«Una mañana, tras un sueño intranquilo, Gregor Samsa se despertó convertido en un monstruoso insecto», leyó articulando las palabras en silencio, moviendo los labios como a ella tanto disgustaba. Luego, carraspeó y pronunció con la lenta deliberación del recitado:
—Una mañana, tras un sueño intranquilo, Gregor Samsa se despertó convertido en un monstruoso insecto.
Su voz confería una consistencia pastosa, beoda a las palabras, de las que tenía una necesidad histérica; de su consoladora persistencia, de su testimonio en el aire cargado y tibio de la estancia desnuda y destartalada. Estas de ahora flotaron un momento, no más que como un eco desvaído.

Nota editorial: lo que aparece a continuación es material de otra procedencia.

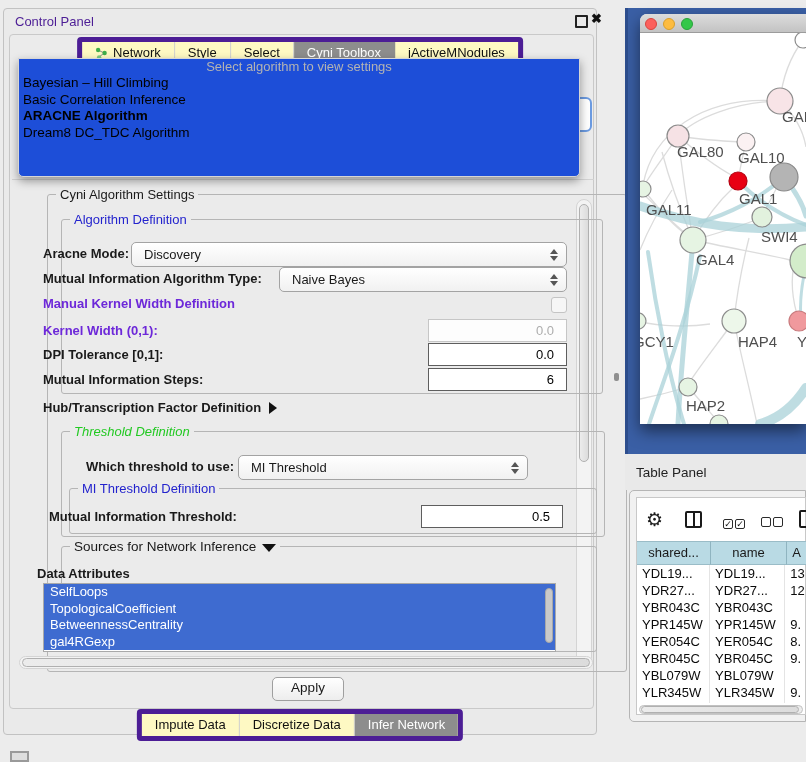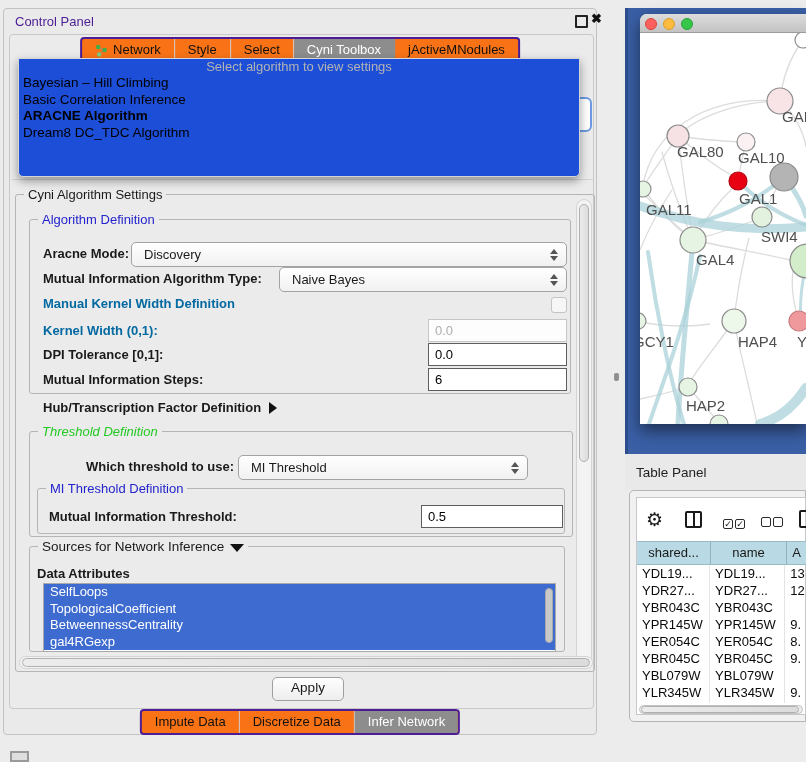"Network" .tabstrip { background: #f97316 -> #fef9c3; border: 2px solid #4c1d95 -> 5px solid #4c1d95 }
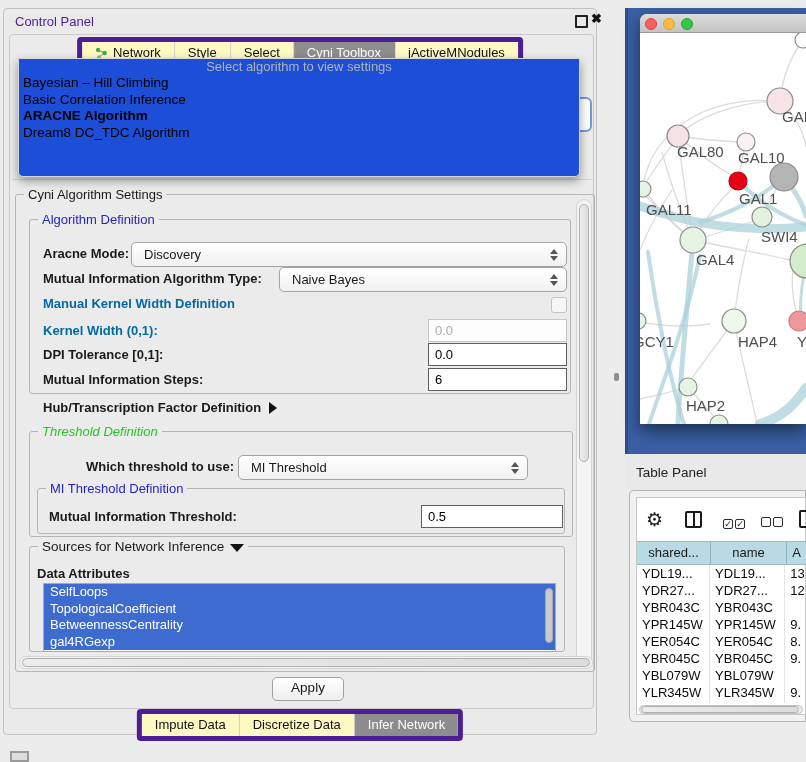"Cyni Algorithm Settings" .grp { margin-left: none -> 32px }
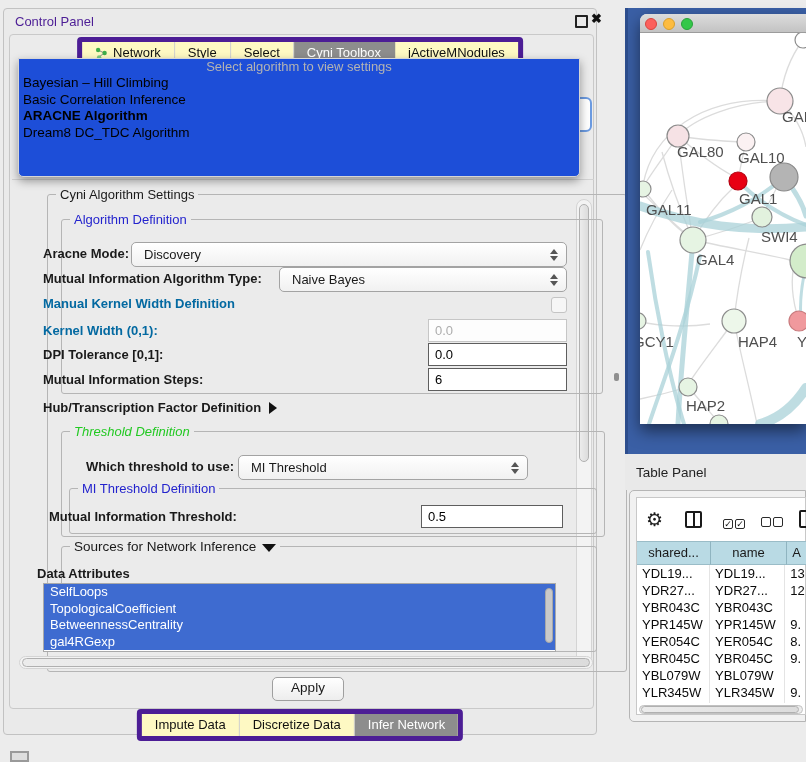"Manual Kernel Width Definition" .lbl.dis { color: #0369a1 -> #6d28d9 }
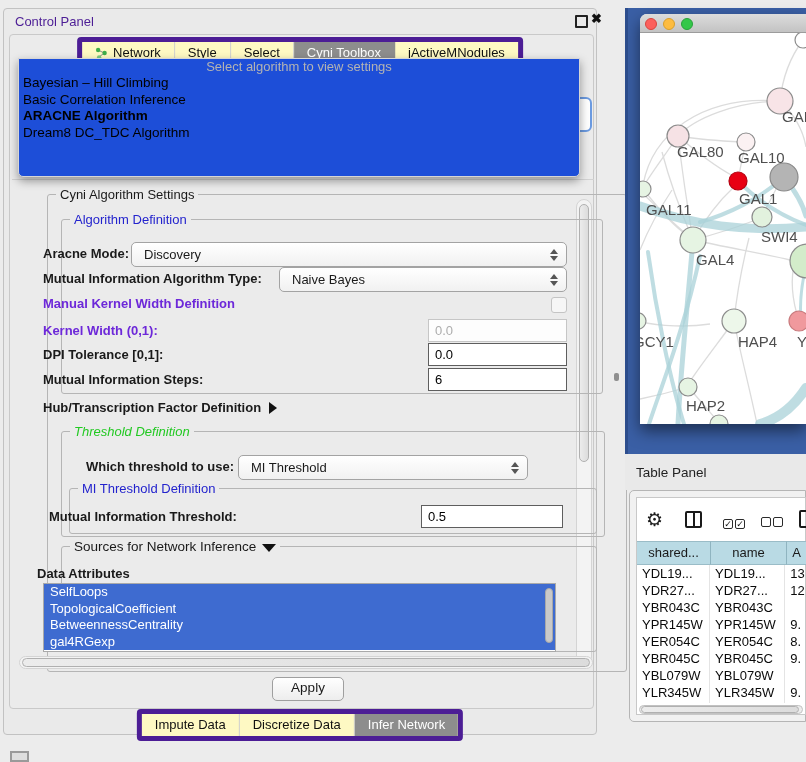"0.0" .tfield { padding: 0 6px -> 0 12px; text-align: none -> right }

—¿Qué me ha ocurrido?, se preguntó, y haciendo eco desde las páginas en encuadernación barata del libro, Gregor Samsa convino:
—¿Qué me ha ocurrido?
Cerró el libro con repentino fastidio, y levantándose del sillón proyectó su cuerpo desmesurado hacia una verticalidad inestable. No lo consiguió. Mientras se derrumbaba pensó: Soy un monstruoso insecto. Empezó a debatirse en el suelo, sobre su barriga, bamboleando todo el peso para sustraerse de la atracción que le ahogaba. Una vez más sus tripas iniciaron un movimiento de protesta, pero henchido de conmiseración sólo pudo articular un lastimero gemido. De bruces, con morro pantagruélico hocicó el suelo, deglutiendo una por una las migajas de comida adheridas a la alfombra. Lloró de amargura y un regüeldo de asco le estalló en la boca. Rabioso, desplazó todo su peso hacia un lado y consiguió volverse. Ahora, de espaldas, sí que parecía un gran coleóptero que se hubiera extraviado y esperara indefenso la muerte. Tras un rato, su respiración agitada y el llanto consternado cesaron. Frunció el ceño y los labios obesos se le ofuscaron en un puchero de abstracción bobalicona. Como asaltado por un pisotón definitivo y tajante, la certeza, lo radical de su metamorfosis, apareció claramente ante sus ojos:
¡Ya era un artista del hambre!
Izando con lenta premeditación el brazo cargado con el libro, llevo este a formar una tienda de campaña sobre su rostro. Con la voz sofocada por el pánico, o tal vez por la asfixia del diafragma, leyó:
—En los últimos tiempos, la audiencia de los ayunadores ha disminuido enormemente.